The government organisation that provides security advice to organisations that operate critical national infrastructure has said it is "very concerned" about possible attacks launched using mobile devices.

The Centre for the Protection of Critical National Infrastructure (CPNI) claims organisations in the UK critical infrastructure, which includes power utility companies, health, and financial services, face possible attacks launched en masse from compromised mobile phones.

"We are very concerned about the effects of mobilisation," Andrew Powell, manager of advice delivery at CPNI, told ZDNet.co.uk at Infosecurity Europe 2008 on Thursday. "There's a range of devices being connected to the internet which have differing levels of security."

Powell said that while the CPNI had "yet to see a successful mobile-phone virus," it expected one would come due to "the flat memory structure of mobile phones". In a flat memory structure, the CPU uses linear addressing, and memory is not segmented, which Powell claimed would make it easier to attack the devices.

CPNI said there was a danger of distributed denial of service and targeted virus attacks against critical infrastructure organisations from a "botnet" or compromised network of mobile devices.

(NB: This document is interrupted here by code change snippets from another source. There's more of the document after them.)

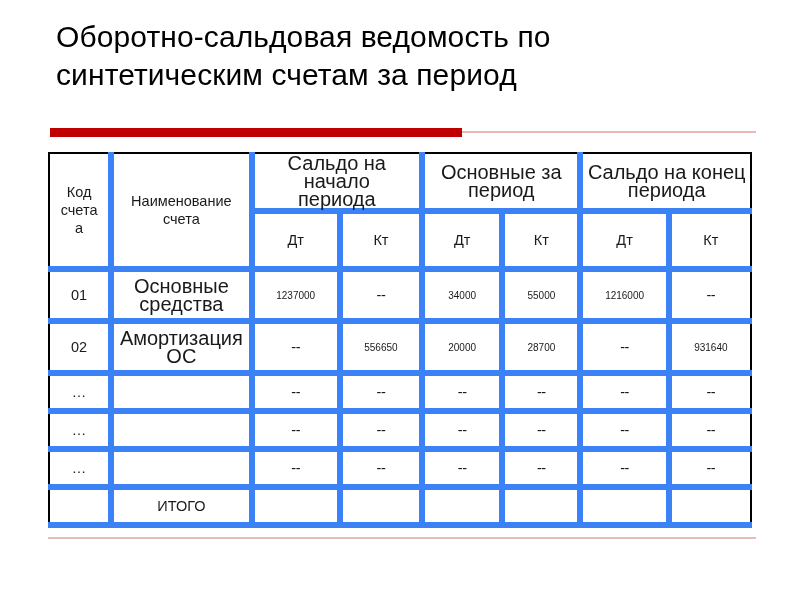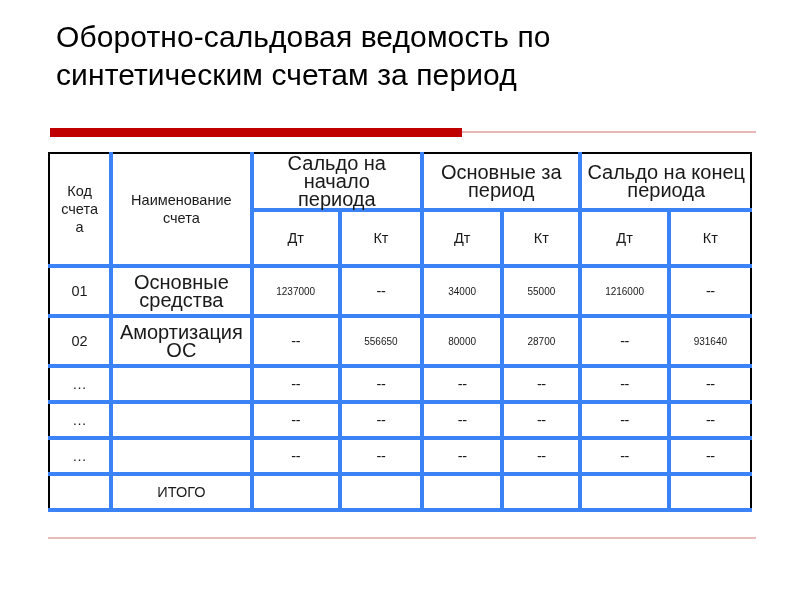--- a/index.html
+++ b/index.html
@@ -83,21 +83,21 @@
     width: 704px;
   }
   table.osv {
     border-collapse: collapse;
     table-layout: fixed;
     width: 704px;
     background: #ffffff;
   }
   table.osv td,
   table.osv th {
-    border: 4px solid #3b82f6;
+    border: 6px solid #3b82f6;
     text-align: center;
     vertical-align: middle;
     font-weight: 400;
     padding: 0 2px;
     color: #1a1a1a;
   }
 
   
   table.osv {
     border: 2px solid #000000;
@@ -236,21 +236,21 @@
         </tr>
 
         <tr class="r-tall">
           <td class="code edge-l">02</td>
           <td class="name">
             <div>Амортизация</div>
             <div>ОС</div>
           </td>
           <td class="dash">--</td>
           <td class="num">556650</td>
-          <td class="num">80000</td>
+          <td class="num">20000</td>
           <td class="num">28700</td>
           <td class="dash">--</td>
           <td class="num edge-r">931640</td>
         </tr>
 
         <tr class="r-short">
           <td class="code edge-l">…</td>
           <td class="name"></td>
           <td class="dash">--</td>
           <td class="dash">--</td>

"This is an underdeveloped attack vector, and one which the community and vendors need to work to secure," said Powell, who added that VoIP telephony was less of a threat due to "reasonable standards."

However, a security expert source from the Cabinet Office, who did not want to be named, said the likelihood of a successful mobile device attack was being overplayed by CPNI.

"If we only listened to CPNI comments we would be wondering why the world hadn't ended yet," the source told ZDNet.co.uk. "We've seen some attacks, like the Australian kid [in the year 2000] who opened up the sewerage outlet, but not much [from mobiles]. You try bringing down the traffic light network, which runs on SMTP. You hack into it, and see if you know what's going on. Nothing's labelled."

The source added that hackers could cause "general mischief", but would find it hard to cause "specific mischief". However, that this did not mean other information security threats to CPNI weren't serious.

"The flipside is that some of the router-based botnets have had a phenomenal impact," the source added. "Code Red brought down the Bank of America ATM network — the code was unbelievably virulent, and somewhere the ATMs were connected to the outside world."